Мои миллионы
Мои миллионы
Вообще говоря, с этой собственной «нужностью» и «ненужностью» возникает целая проблема! Нужна может быть какая-то вещь, функция, нужной может быть какая-нибудь запчасть. Но об этом ли, о такой ли участи мы мечтаем, когда хотим «быть нужными»? Отнюдь! Мы хотим быть нужными сами по себе, просто так. А разве может быть что-то нужным «просто так»? Вряд ли, и мы явно выходим на шаткую почву иллюзии счастья. Тут-то и вспоминается сакраментальная фраза из необычайно популярной у нас комедии: «Ему нужна не я, а мои миллионы!» Ее забавность подчеркивается еще и тем, что восклицает это самозванец, переодетый женщиной и не имеющий за душой и ломаного гроша.
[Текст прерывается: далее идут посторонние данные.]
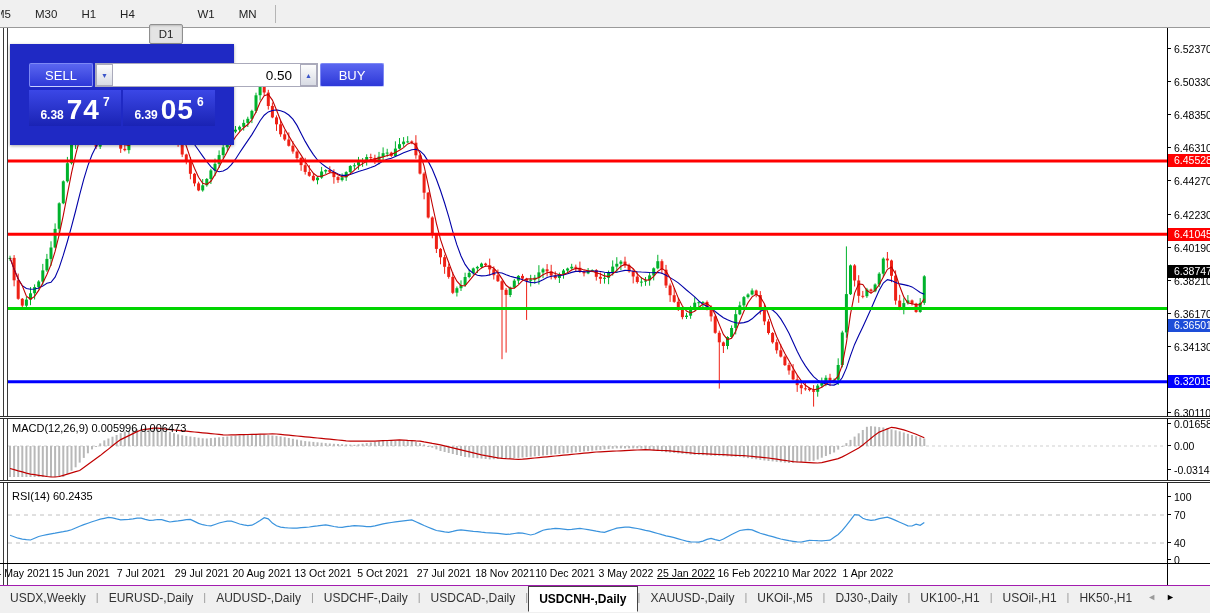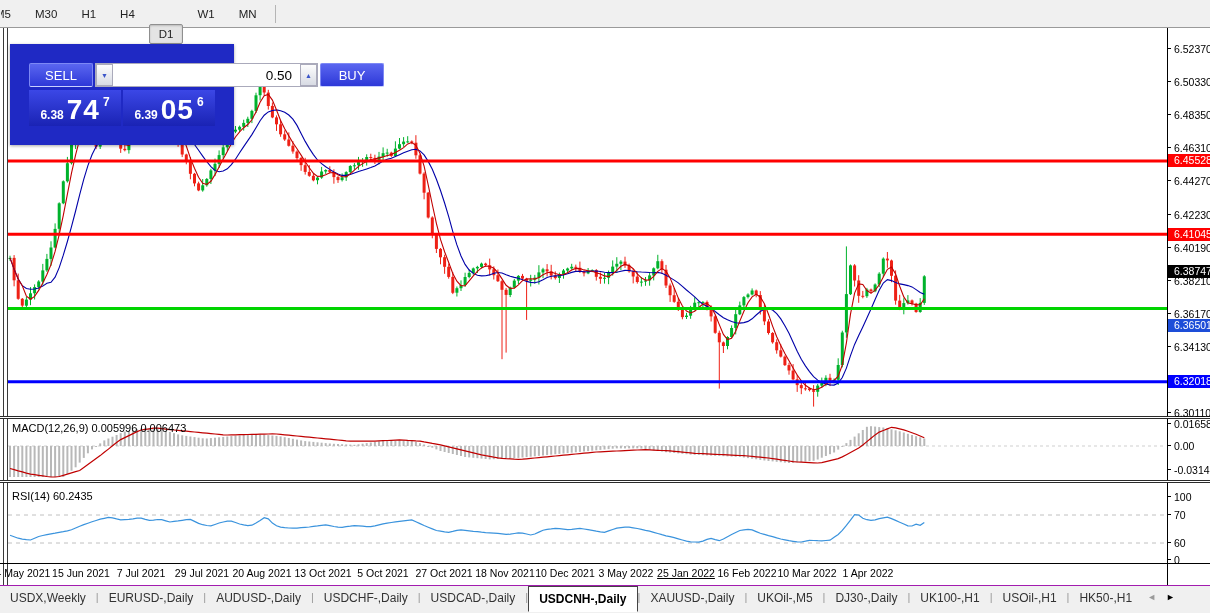--- a/index.html
+++ b/index.html
@@ -825,33 +825,33 @@
       <div class="plabel" style="top: 154.371px; background: rgb(255, 0, 0);">6.45528</div>
       <div class="plabel" style="top: 227.67px; background: rgb(255, 0, 0);">6.41045</div>
       <div class="plabel" style="top: 288px; background: #1d4ed8; margin-top: 31px;">6.36501</div>
       <div class="plabel" style="top: 375.267px; background: rgb(0, 0, 255);">6.32018</div>
       <div class="plabel" style="top: 265.244px; background: rgb(0, 0, 0);">6.38747</div>
       <div class="ptick" style="top: 418px;">0.016586</div>
       <div class="ptick" style="top: 440px;">0.00</div>
       <div class="ptick" style="top: 464px;">-0.031421</div>
       <div class="ptick" style="top: 491px;">100</div>
       <div class="ptick" style="top: 509px;">70</div>
-      <div class="ptick" style="top: 537px;">60</div>
+      <div class="ptick" style="top: 537px;">40</div>
       <div class="ptick" style="top: 554px;">0</div>
     </div>
 
   <div id="date-axis">
       <div class="dlabel" style="left: 20px;">24 May 2021</div>
       <div class="dlabel" style="left: 81px;">15 Jun 2021</div>
       <div class="dlabel" style="left: 141px; text-align: center;">7 Jul 2021</div>
       <div class="dlabel" style="left: 202px;">29 Jul 2021</div>
       <div class="dlabel" style="left: 262px;">20 Aug 2021</div>
       <div class="dlabel" style="left: 323px;">13 Oct 2021</div>
       <div class="dlabel" style="left: 383px;">5 Oct 2021</div>
-      <div class="dlabel" style="left: 444px;">27 Oct 2021</div>
+      <div class="dlabel" style="left: 444px;">27 Jul 2021</div>
       <div class="dlabel" style="left: 505px;">18 Nov 2021</div>
       <div class="dlabel" style="left: 565px;">10 Dec 2021</div>
       <div class="dlabel" style="left: 626px;">3 May 2022</div>
       <div class="dlabel" style="left: 686px; text-decoration: underline;">25 Jan 2022</div>
       <div class="dlabel" style="left: 747px;">16 Feb 2022</div>
       <div class="dlabel" style="left: 807px;">10 Mar 2022</div>
       <div class="dlabel" style="left: 868px;">1 Apr 2022</div>
     </div>
 
   <div id="tabbar">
Вот и мы с вами так: сидим, нам скучно, к нам приходят и говорят: «Надо, друг мой, то-то и то-то. Как ты на это смотришь?» А мы театрально заламываем руки и восклицаем, как та «тетя»: «Вам нужна не я, а мои миллионы!» При этом сами мы, в свою очередь, обращаемся к кому-то только в связи с чем-то, т.е. если нам чего-то от этого кого-то нужно. Возможно, нам нужно внимание этого человека, его ум, эмоциональный задор, тело, дело и т.п. — Но ведь он не является ни своим вниманием, ни своим умом, ни эмоциональным задором, ни даже телом! Все это его составляющие, функции, некие «запчасти», но не он сам. А потому и он, в свою очередь, может ответить нам тем же: «Вам нужна не я, а мои миллионы!»
Люди всегда сваливают вину на силу обстоятельств. Я не верю в силу обстоятельств. В этом мире добивается успеха только тот, кто ищет нужных ему условии и, если не находит, создает их сам.
Бернард Шоу
Все это, должно быть, ясно и понятно, однако если нам нужен повод для страданий, душевных терзаний, мук и переживания, то он, безусловно, лучший! Итак, мы начинаем мучиться от того, что мы, как нам кажется, «никому не нужны», выкидываем коленца, отказываем в предмете обращения, и в конечном итоге действительно становимся никому не нужны. А что с нас взять?.. А если с нас ничего не взять, то кому мы тогда можем быть нужны? Что с нами тогда вообще делать?..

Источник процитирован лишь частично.